[How to complete this task]: Identify and pull out each line of the entries in which "font" occurs.

[Supplied records]:
◇ ◇ ◇ ◇ ◇

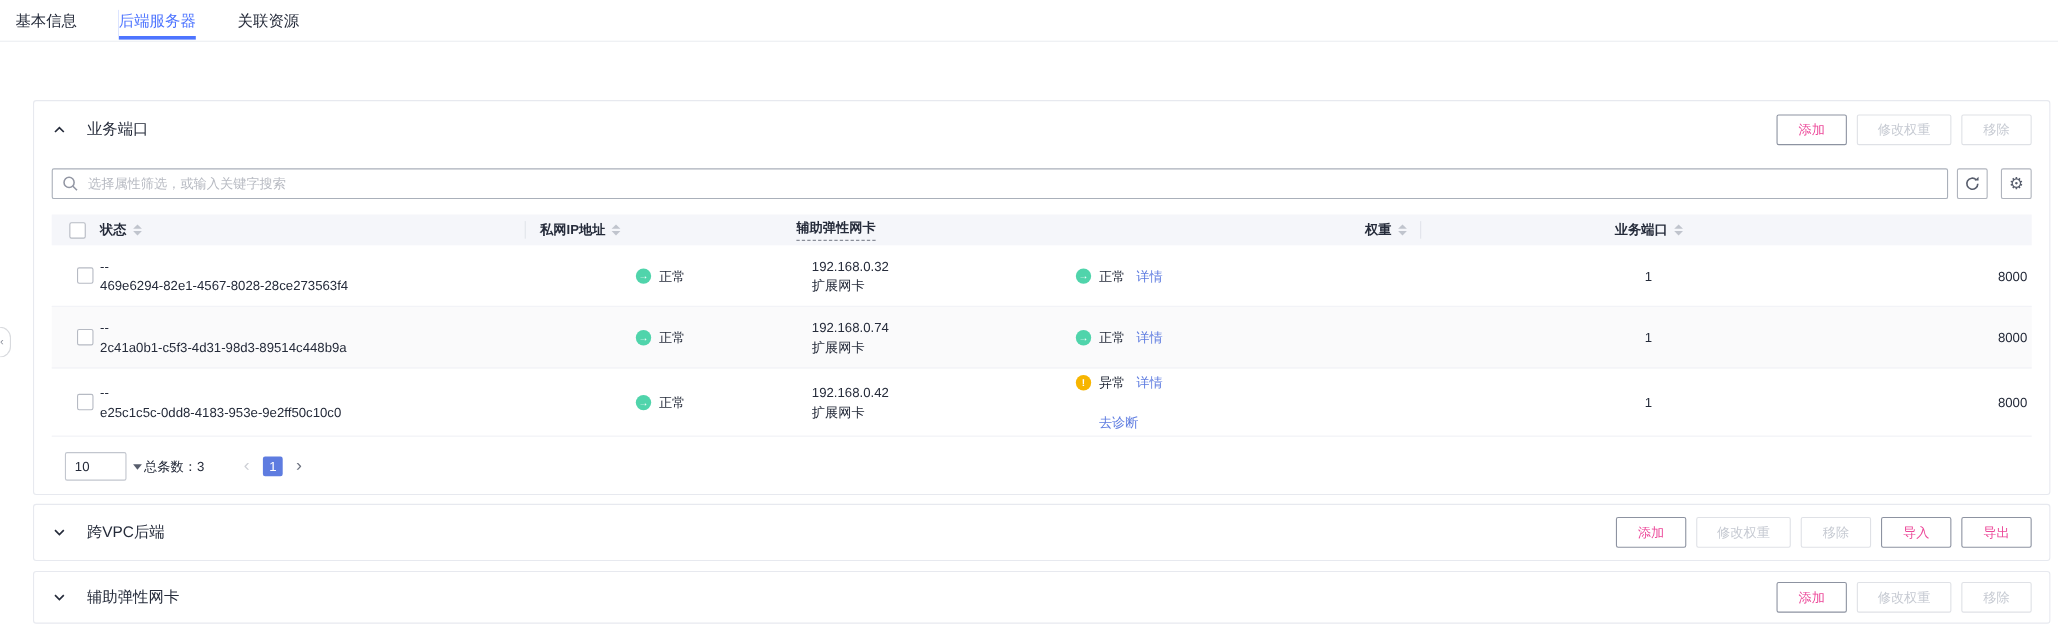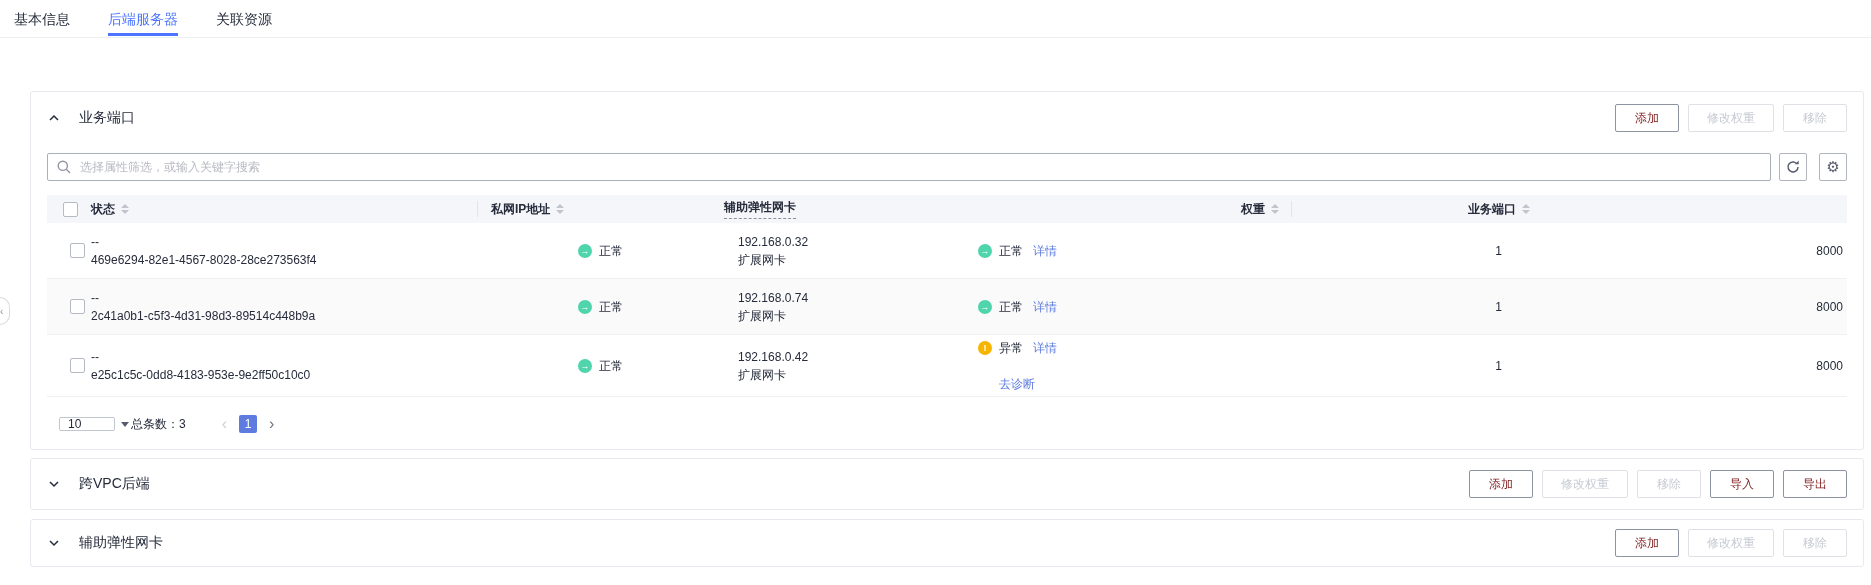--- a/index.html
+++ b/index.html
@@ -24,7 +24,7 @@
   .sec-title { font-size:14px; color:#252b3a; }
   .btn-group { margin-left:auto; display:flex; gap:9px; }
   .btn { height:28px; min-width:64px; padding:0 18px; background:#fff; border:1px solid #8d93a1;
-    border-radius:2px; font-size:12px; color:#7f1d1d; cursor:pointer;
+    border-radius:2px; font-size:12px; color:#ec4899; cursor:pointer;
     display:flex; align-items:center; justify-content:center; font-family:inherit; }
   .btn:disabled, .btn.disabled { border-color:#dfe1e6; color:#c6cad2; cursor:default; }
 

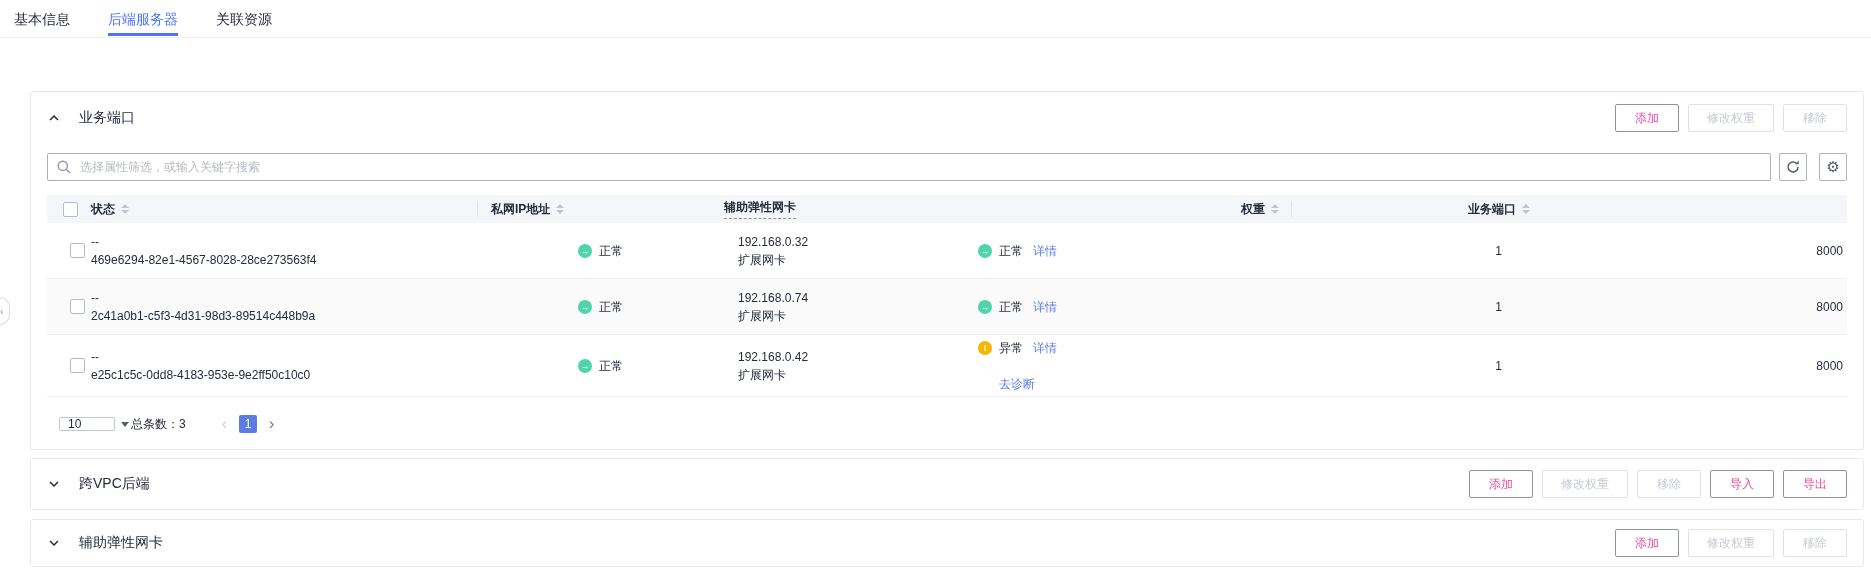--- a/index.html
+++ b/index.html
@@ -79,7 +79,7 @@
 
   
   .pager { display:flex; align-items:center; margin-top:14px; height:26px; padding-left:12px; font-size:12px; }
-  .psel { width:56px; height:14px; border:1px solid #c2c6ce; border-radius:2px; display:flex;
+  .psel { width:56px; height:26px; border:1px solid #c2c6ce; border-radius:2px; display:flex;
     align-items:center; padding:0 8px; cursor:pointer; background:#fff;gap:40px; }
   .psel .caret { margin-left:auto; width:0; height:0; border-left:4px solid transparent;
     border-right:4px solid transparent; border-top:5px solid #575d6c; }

◇ ◇ ◇ ◇ ◇

[Exercise solution]:
   .sec-title { font-size:14px; color:#252b3a; }
-    border-radius:2px; font-size:12px; color:#7f1d1d; cursor:pointer;
+    border-radius:2px; font-size:12px; color:#ec4899; cursor:pointer;
     display:flex; align-items:center; justify-content:center; font-family:inherit; }
   .pager { display:flex; align-items:center; margin-top:14px; height:26px; padding-left:12px; font-size:12px; }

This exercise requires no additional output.